The degree of learning difficulties exhibited in our previously reported patient group meant no individual had the capacity to give informed consent about their care and therefore a decision based on the patients’ best interest was made [2]. Best interest decisions are guided by what the individual wants, the appointed advocate, and by listening to those who know and care for the individual. In the absence of a best interest consensus, in the UK, a judicial decision would then be made by the Court of Protection [31]. The Mental Capacity Act also clarifies on the legality of enrolling individuals in certain closely regulated medical research. Enrolment in trials is permitted with strict safeguards to ensure that the research is expected to benefit the individual directly and that the risks are not excessive in relation to the anticipated benefits. Before enrolment, researchers must also identify somebody close to the individual or, in their absence, someone independent to the researchers who is willing to be consulted about the appropriateness of their involvement [31].

Non-governmental organizations are also an important resource for healthcare professionals to guide patient-centred care.

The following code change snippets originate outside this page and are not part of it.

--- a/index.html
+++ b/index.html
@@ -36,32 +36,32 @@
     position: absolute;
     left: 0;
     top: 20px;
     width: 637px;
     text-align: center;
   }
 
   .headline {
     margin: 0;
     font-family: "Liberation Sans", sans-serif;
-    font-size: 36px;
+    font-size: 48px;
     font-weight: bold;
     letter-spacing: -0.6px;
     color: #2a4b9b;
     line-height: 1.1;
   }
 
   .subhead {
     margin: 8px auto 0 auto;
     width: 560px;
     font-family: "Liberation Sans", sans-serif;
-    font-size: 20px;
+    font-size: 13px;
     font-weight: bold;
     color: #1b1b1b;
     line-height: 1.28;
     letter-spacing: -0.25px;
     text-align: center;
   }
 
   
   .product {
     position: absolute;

The UK charity for those with learning disability, Mencap, has recommended key issues to ensure best practice is maintained [32], including longer appointment times, communication with the individual (verbal and non-verbal), listening to the knowledge of families and carers, and valuing the life of the person with a learning disability.

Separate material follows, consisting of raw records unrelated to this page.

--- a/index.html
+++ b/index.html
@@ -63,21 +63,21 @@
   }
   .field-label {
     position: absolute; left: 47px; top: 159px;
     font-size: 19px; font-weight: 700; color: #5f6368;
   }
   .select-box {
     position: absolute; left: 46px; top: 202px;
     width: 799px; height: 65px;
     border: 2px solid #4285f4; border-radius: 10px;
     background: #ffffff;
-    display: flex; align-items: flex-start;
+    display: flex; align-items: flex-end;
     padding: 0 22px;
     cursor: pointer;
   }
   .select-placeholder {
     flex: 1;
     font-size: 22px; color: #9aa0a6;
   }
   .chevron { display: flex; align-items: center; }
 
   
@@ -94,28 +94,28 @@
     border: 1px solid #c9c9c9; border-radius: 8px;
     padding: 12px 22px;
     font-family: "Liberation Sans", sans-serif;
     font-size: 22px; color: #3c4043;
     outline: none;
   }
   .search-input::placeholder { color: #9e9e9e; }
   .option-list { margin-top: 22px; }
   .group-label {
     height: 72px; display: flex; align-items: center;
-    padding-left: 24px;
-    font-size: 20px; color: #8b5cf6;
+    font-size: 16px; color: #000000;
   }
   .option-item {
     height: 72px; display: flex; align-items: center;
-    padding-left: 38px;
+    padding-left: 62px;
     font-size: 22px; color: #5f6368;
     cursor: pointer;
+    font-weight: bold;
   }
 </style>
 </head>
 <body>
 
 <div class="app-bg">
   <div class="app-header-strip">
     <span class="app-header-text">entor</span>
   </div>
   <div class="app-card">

Poor communication in many instances has led to shortcomings in care delivery [25]. However, there are many ways in which communication can be aided and information made more accessible, including easy-read information, picture guides, and individualised health plans. Many institutions also have a variation on the ‘patient passport’, which ensures that during their care, patients are presented as individuals and not merely as a sum of their diagnoses. It contains information on particular likes, dislikes, and needs in order to facilitate successful interactions [32, 33]. It is also important to recognise that those with profound and multiple learning disabilities may not communicate formally with speech or pictures but use facial expressions, vocal sounds, and body language. There are different techniques that can be used to help interpret their needs in order to facilitate care. Often, those who support and care for these individuals have spent time getting to know their means of communication and have found effective personal means of interaction and are therefore an important resource [32].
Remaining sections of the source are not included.